**TASK STATEMENT**
Data follows below. Repeat exactly the lines between the line holding "[79,1312,683,1352] Programme des" and the line holding "none -> [16,370,820,550]", inclusive, and nothing more; drop pictures.

------------------------

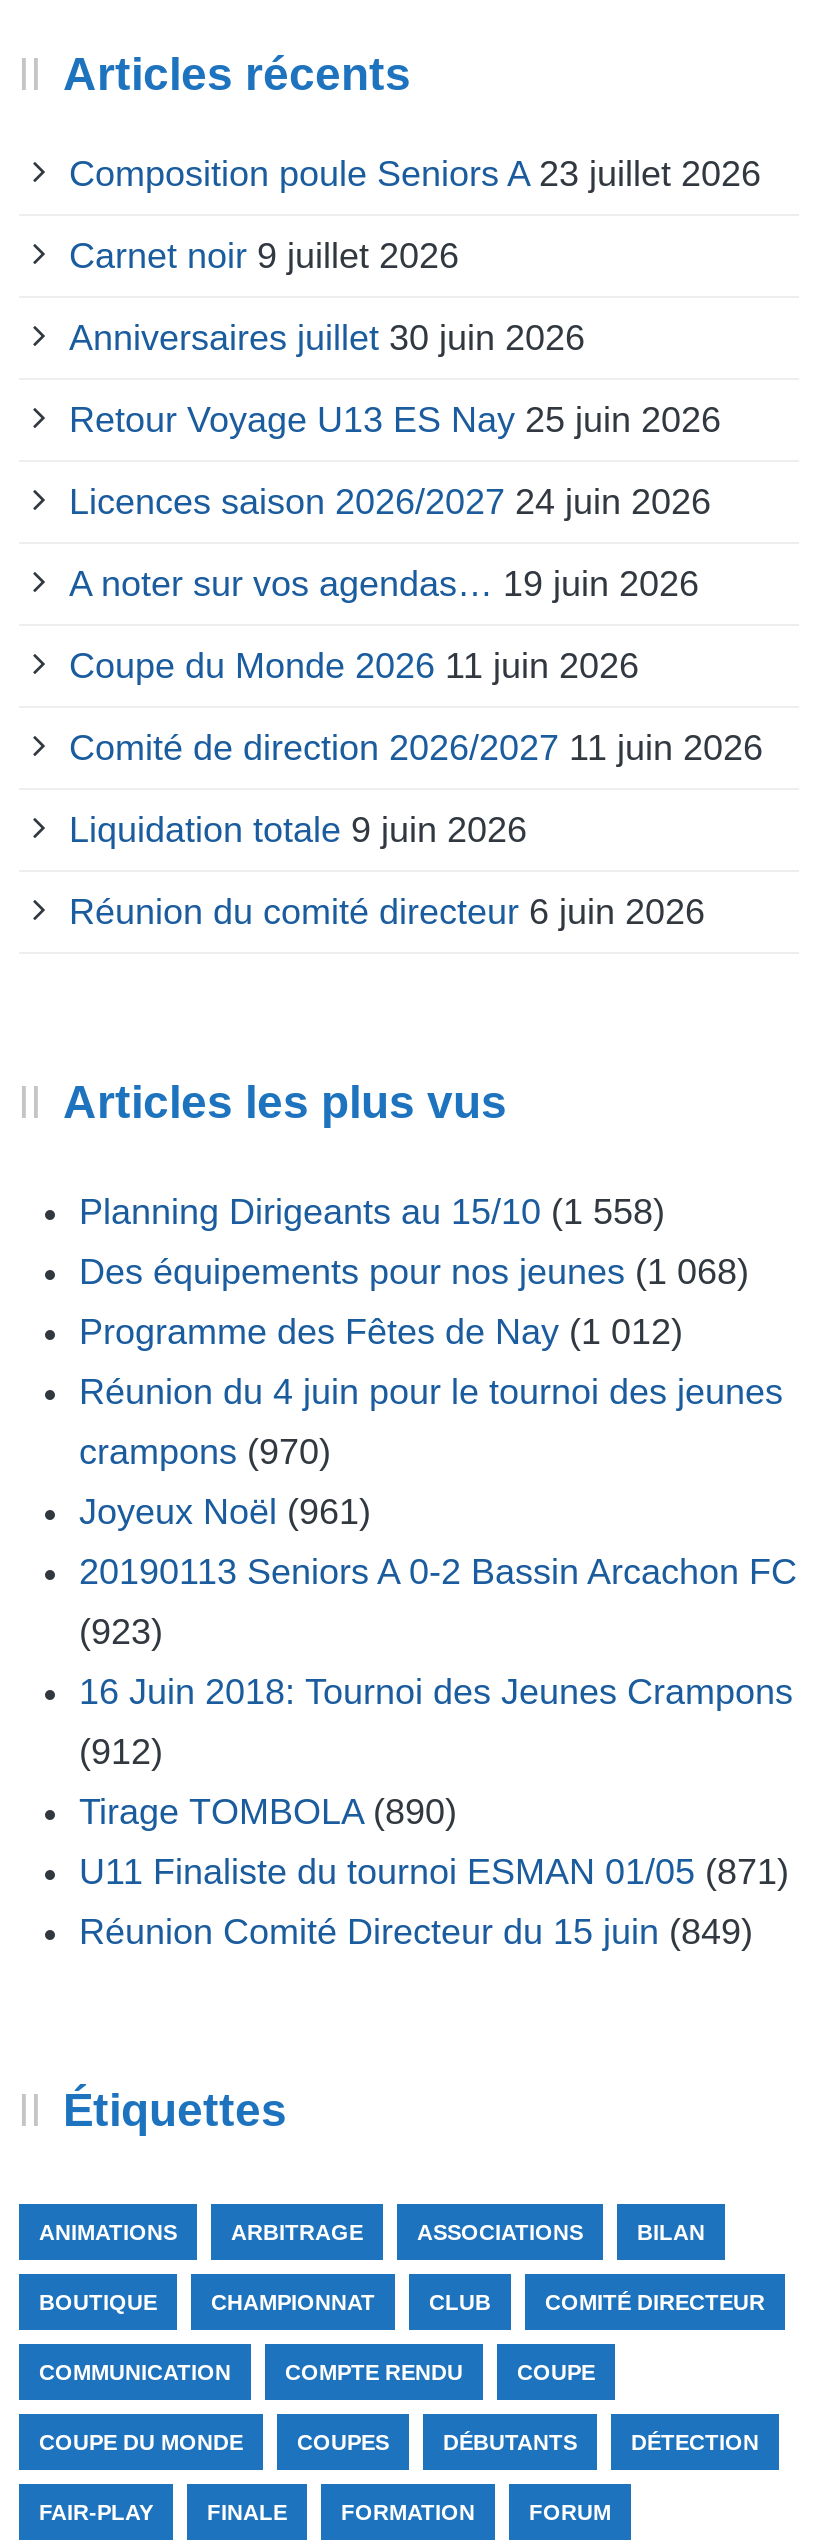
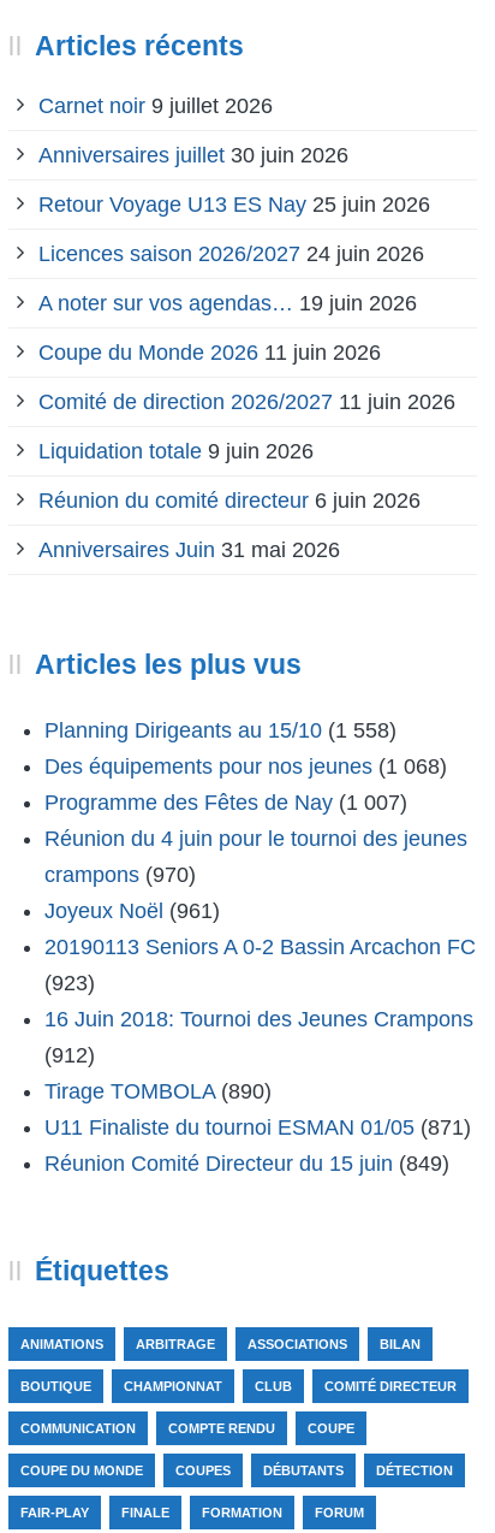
[69,154,761,194] Composition poule Seniors A 23 juillet 2026 -> none
moved [69,236,763,932] -> [38,94,455,513]: Carnet noir 9 juillet 2026 | Anniversaires juillet 30 juin 2026 | Retour Voyage U13 ES Nay 25 juin 2026 | ... | Liquidation totale 9 juin 2026 | Réunion du comité directeur 6 juin 2026
none -> [38,538,340,562] Anniversaires Juin 31 mai 2026
[79,1312,683,1352] Programme des Fêtes de Nay (1 012) -> [44,791,407,815] Programme des Fêtes de Nay (1 007)

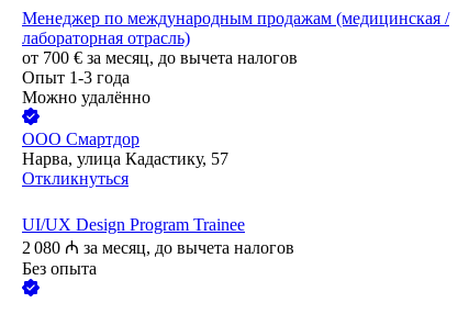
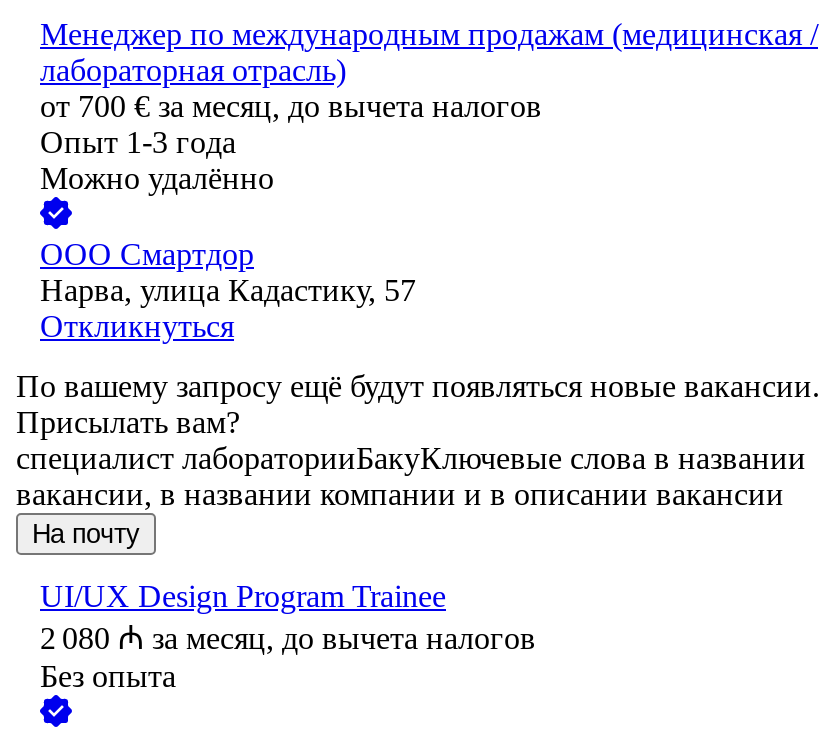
none -> [16,370,820,550] По вашему запросу ещё будут появляться новые вакансии. | Присылать вам? | специалист лабораторииБакуКлючевые слова в названии | вакансии, в названии компании и в описании вакансии | На почту

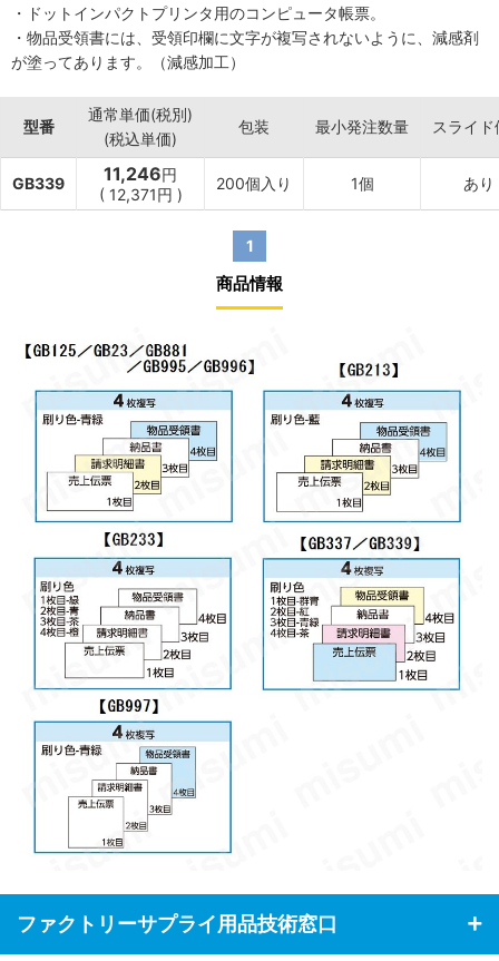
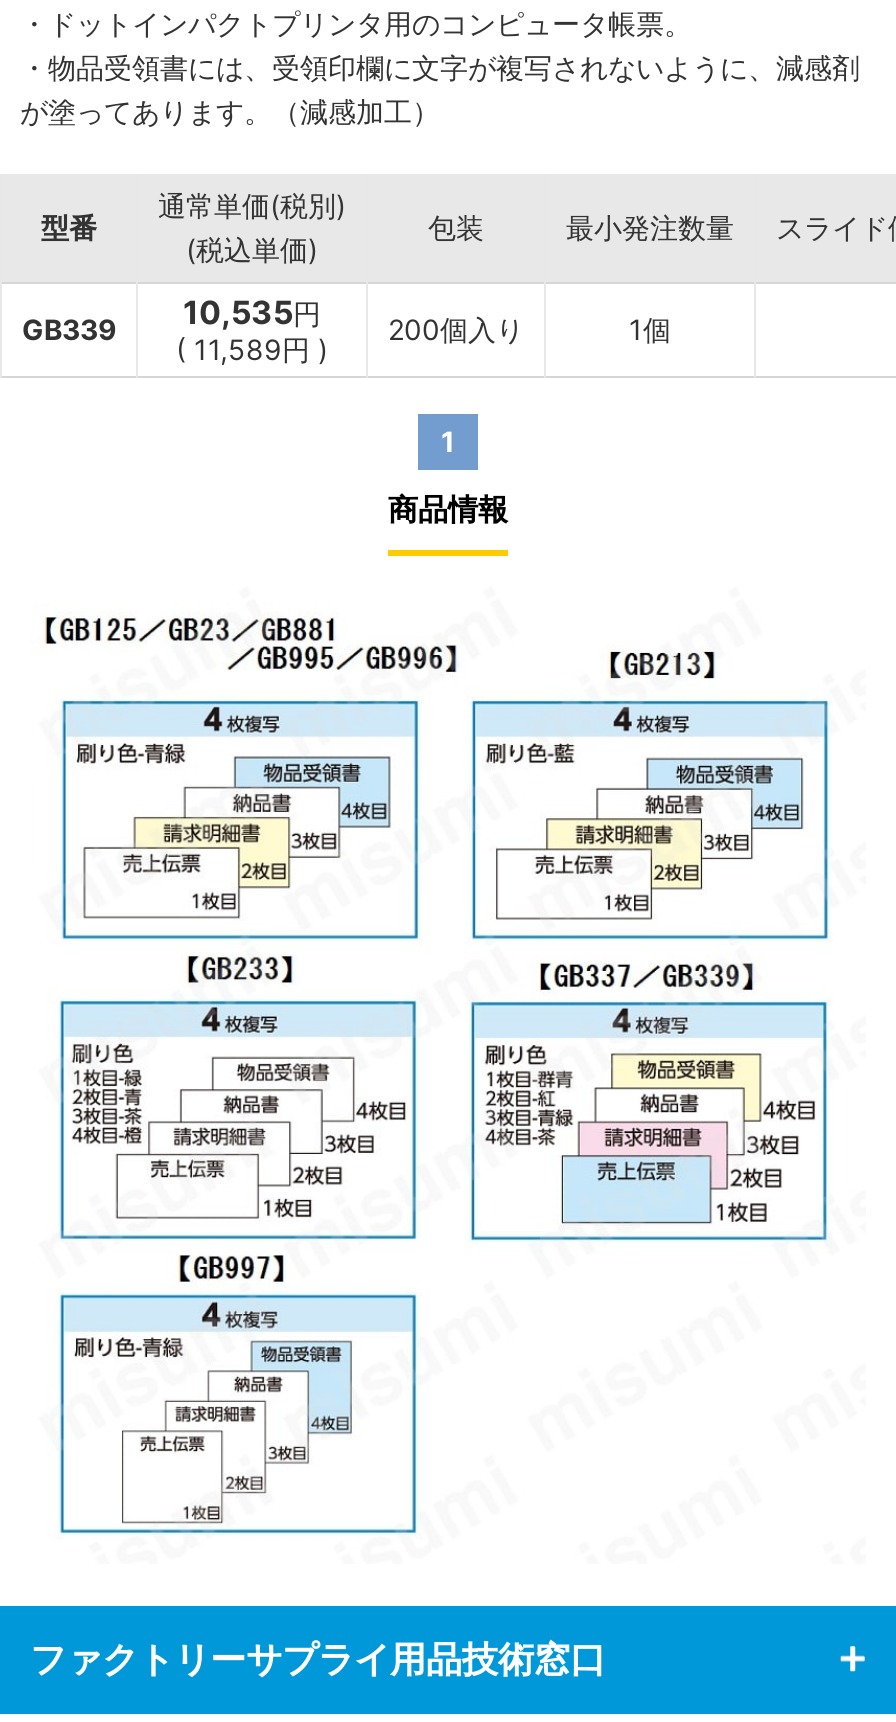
[104,163,177,185] 11,246円 -> [183,292,321,332] 10,535円
[463,174,495,193] あり -> none
[99,185,182,204] ( 12,371円 ) -> [176,332,328,366] ( 11,589円 )

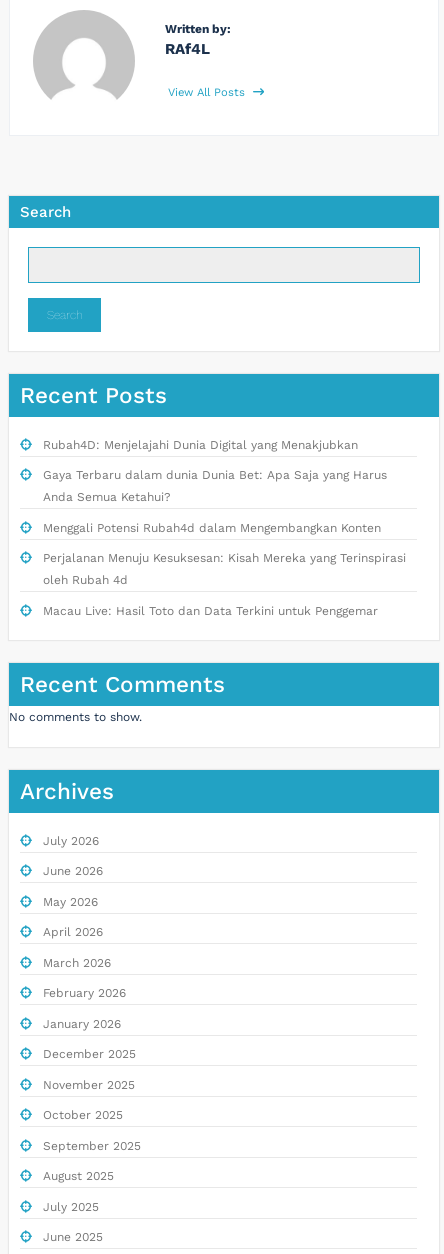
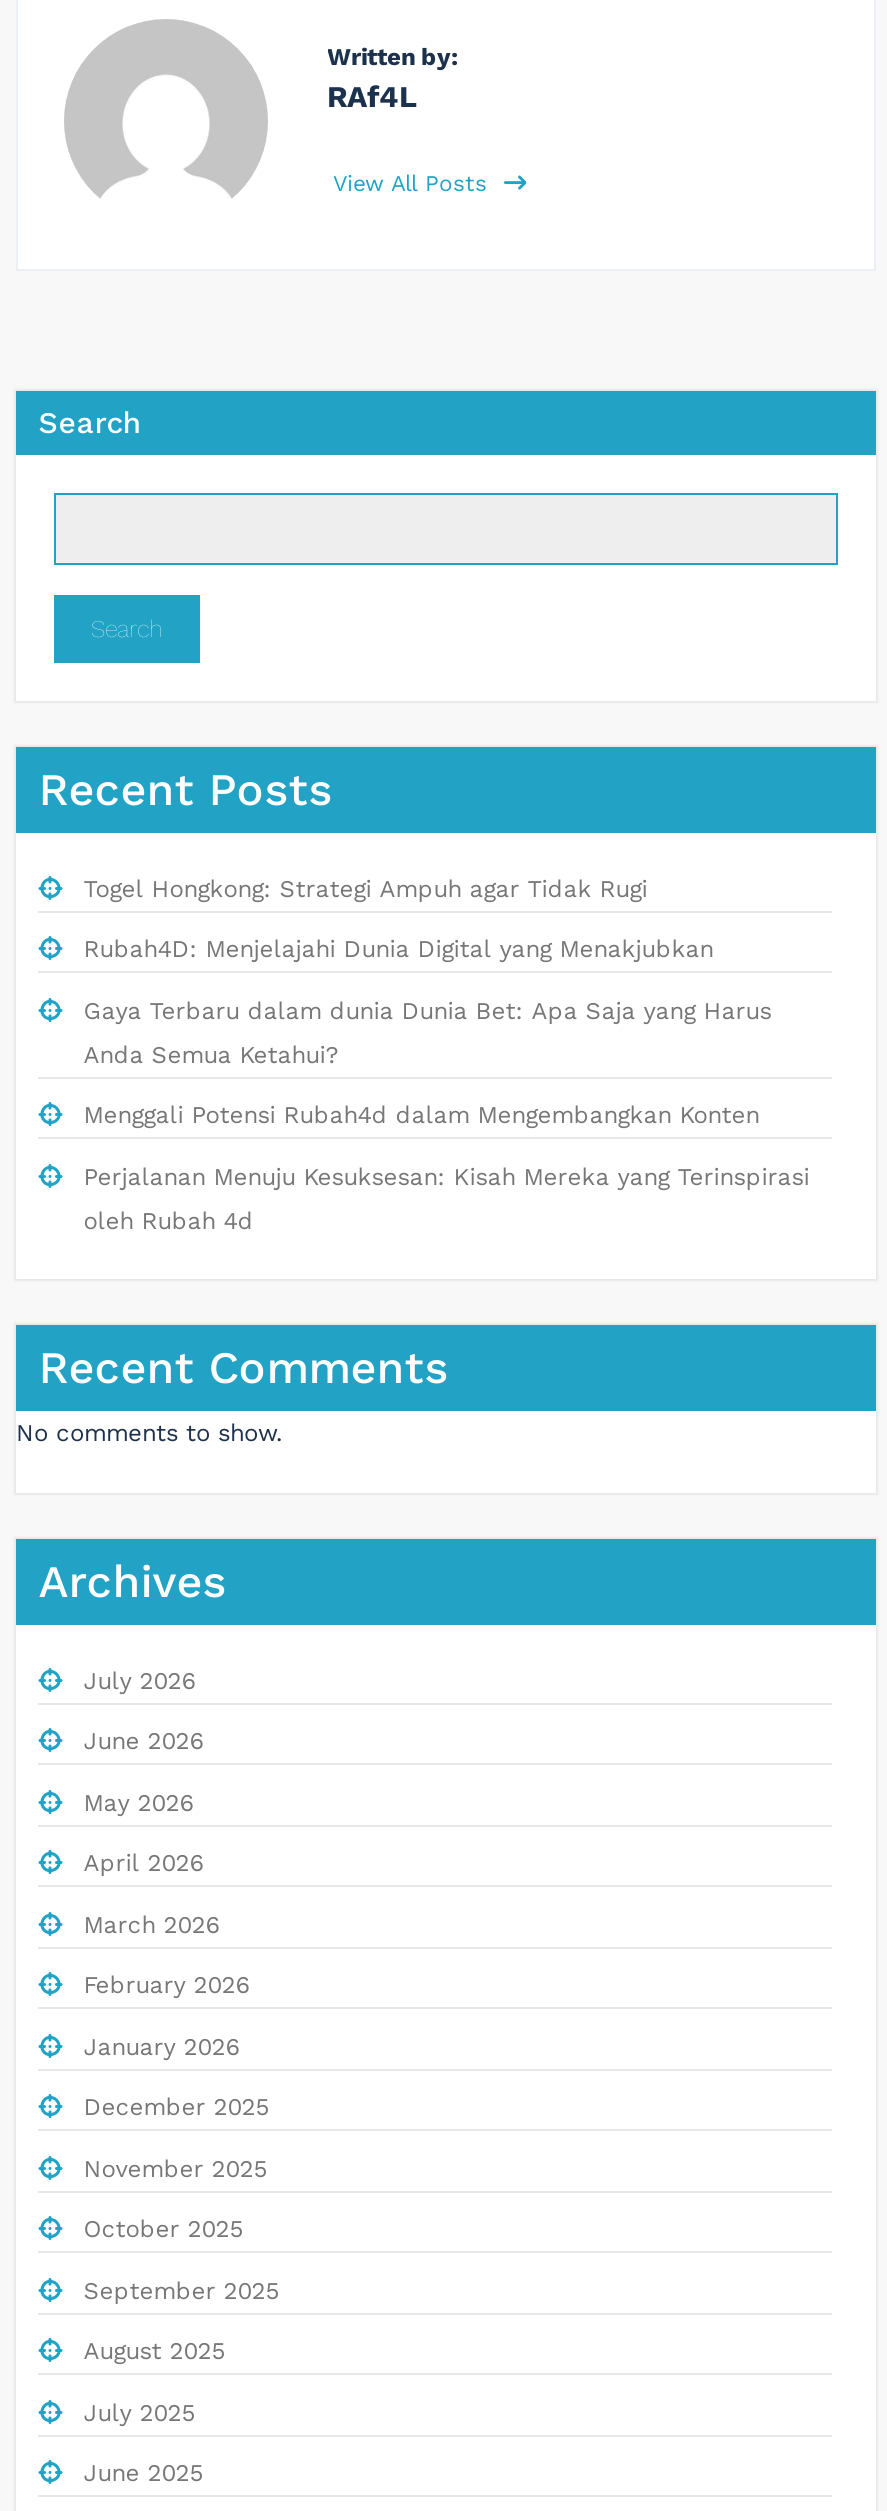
none -> [84,874,648,902] Togel Hongkong: Strategi Ampuh agar Tidak Rugi
moved [43,438,406,587] -> [84,935,810,1234]: Rubah4D: Menjelajahi Dunia Digital yang Menakjubkan | Gaya Terbaru dalam dunia Dunia Bet: Apa Saja yang Harus | Anda Semua Ketahui? | Menggali Potensi Rubah4d dalam Mengembangkan Konten | Perjalanan Menuju Kesuksesan: Kisah Mereka yang Terinspirasi | oleh Rubah 4d
[43,604,378,618] Macau Live: Hasil Toto dan Data Terkini untuk Penggemar -> none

------------------------

**WRITTEN ANSWER**
[79,1312,683,1352] Programme des Fêtes de Nay (1 012) -> [44,791,407,815] Programme des Fêtes de Nay (1 007)

none -> [16,370,820,550] По вашему запросу ещё будут появляться новые вакансии. | Присылать вам? | специалист лабораторииБакуКлючевые слова в названии | вакансии, в названии компании и в описании вакансии | На почту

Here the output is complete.